◆ **WHAT TO DO**:
From the line bearing "subtotal: 3721.72 -> 4147.70" down to the final line of the records below, give every line again exactly and add nothing.

Difference listings
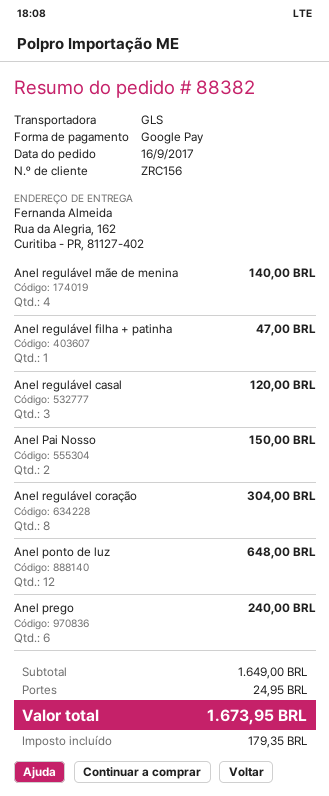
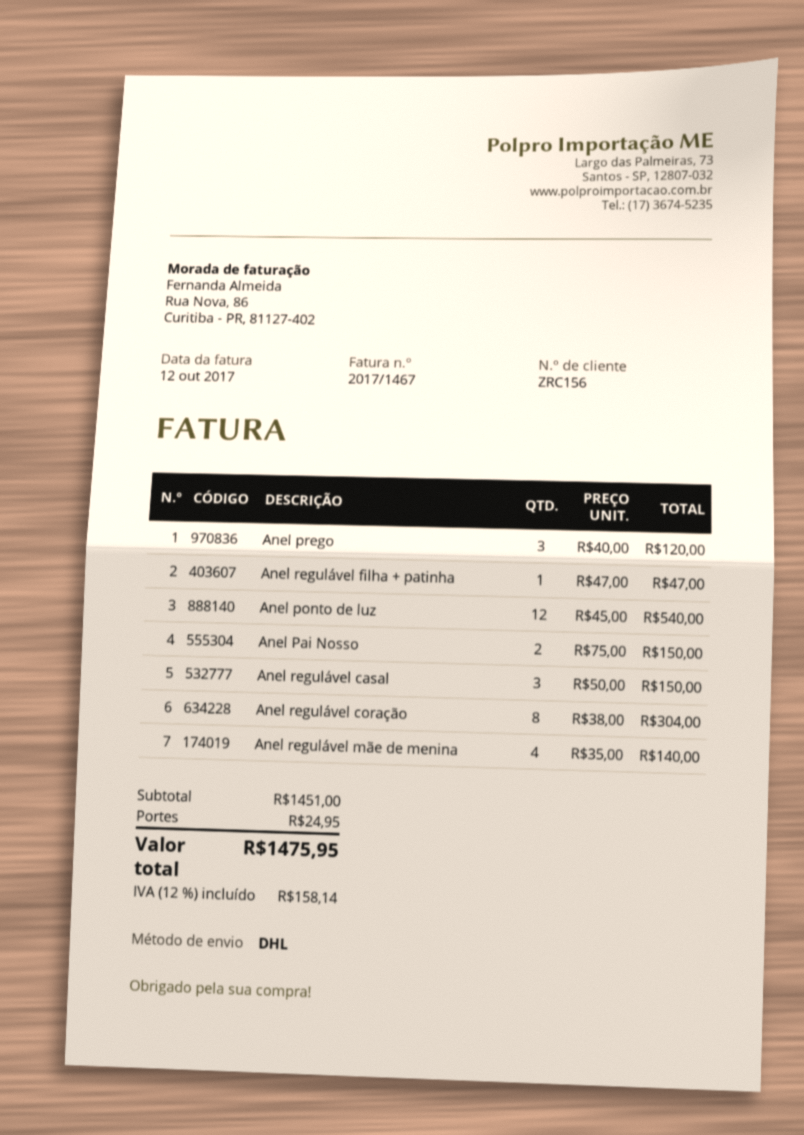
shipping method: GLS -> DHL
Anel regulável casal: 3 for 120.00 -> 3 for 150.00
Anel ponto de luz: 12 for 648.00 -> 12 for 540.00
Anel prego: 6 for 240.00 -> 3 for 120.00
subtotal: 1649.00 -> 1451.00
tax: 179.35 -> 158.14
total: 1673.95 -> 1475.95

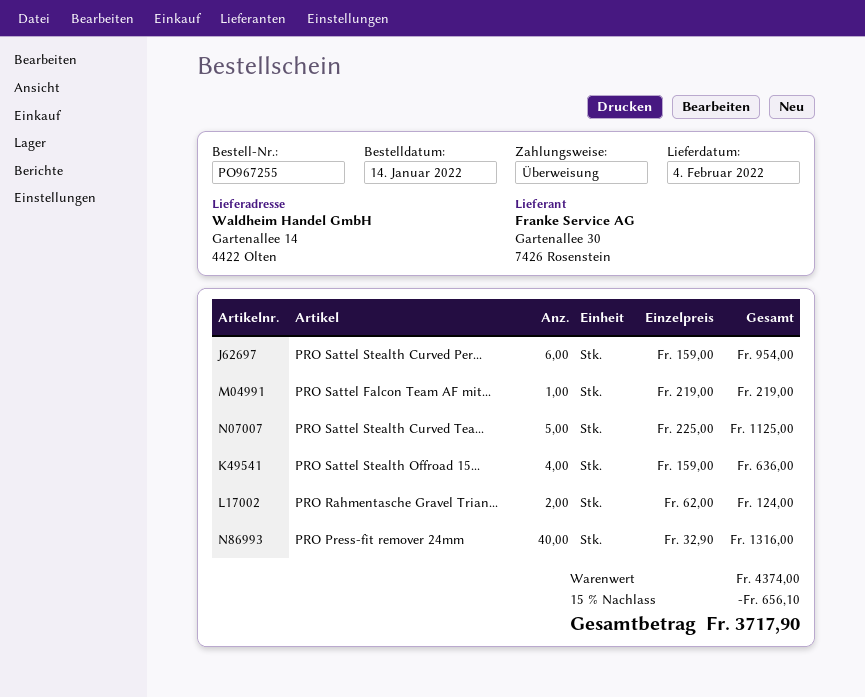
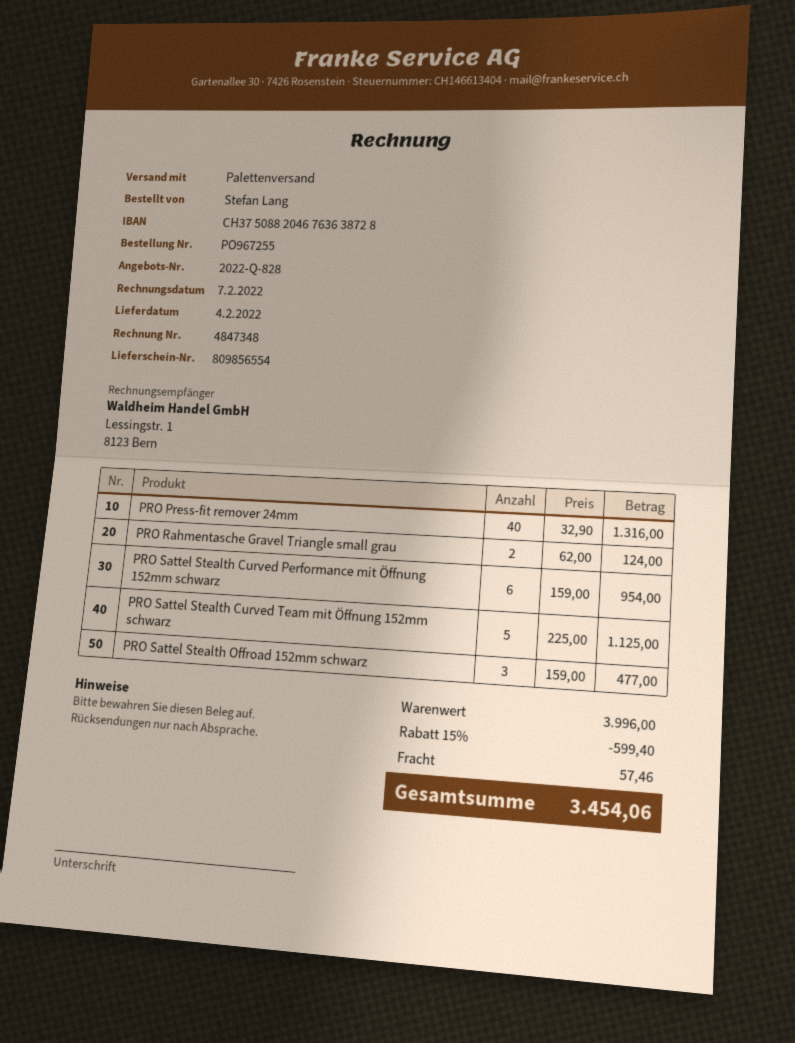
PRO Sattel Falcon Team AF mit...: 1 x 219.00 = 219.00 -> none
PRO Sattel Stealth Offroad 15...: 4 x 159.00 = 636.00 -> 3 x 159.00 = 477.00
subtotal: 4374.00 -> 3996.00
discount: 15% = 656.10 -> 15% = 599.40
shipping: none -> 57.46
total: 3717.90 -> 3454.06

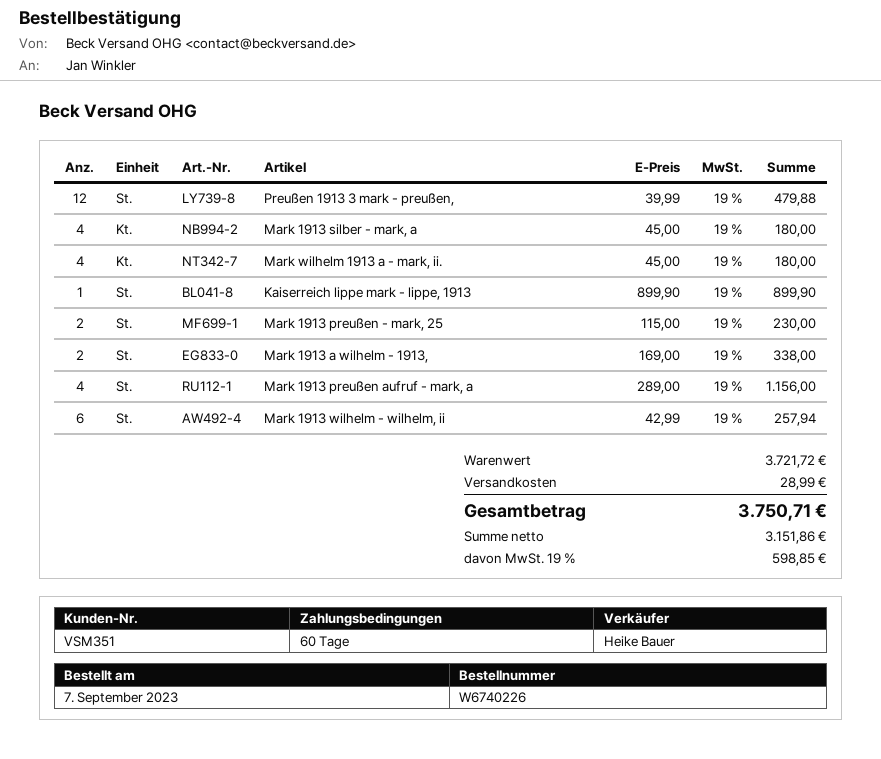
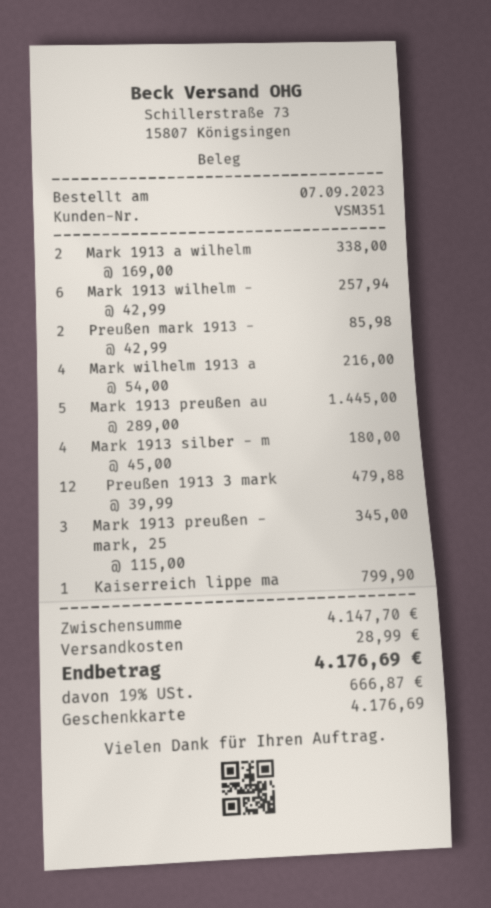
Mark wilhelm 1913 a - mark, ii.: 4 x 45.00 = 180.00 -> 4 x 54.00 = 216.00
Kaiserreich lippe mark - lippe, 1913: 1 x 899.90 = 899.90 -> 1 x 799.90 = 799.90
Mark 1913 preußen - mark, 25: 2 x 115.00 = 230.00 -> 3 x 115.00 = 345.00
Mark 1913 preußen aufruf - mark, a: 4 x 289.00 = 1156.00 -> 5 x 289.00 = 1445.00
Preußen mark 1913 -: none -> 2 x 42.99 = 85.98
subtotal: 3721.72 -> 4147.70
tax: 19% = 598.85 -> 19% = 666.87
total: 3750.71 -> 4176.69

◆ **ANSWER BELOW**:
subtotal: 3721.72 -> 4147.70
tax: 19% = 598.85 -> 19% = 666.87
total: 3750.71 -> 4176.69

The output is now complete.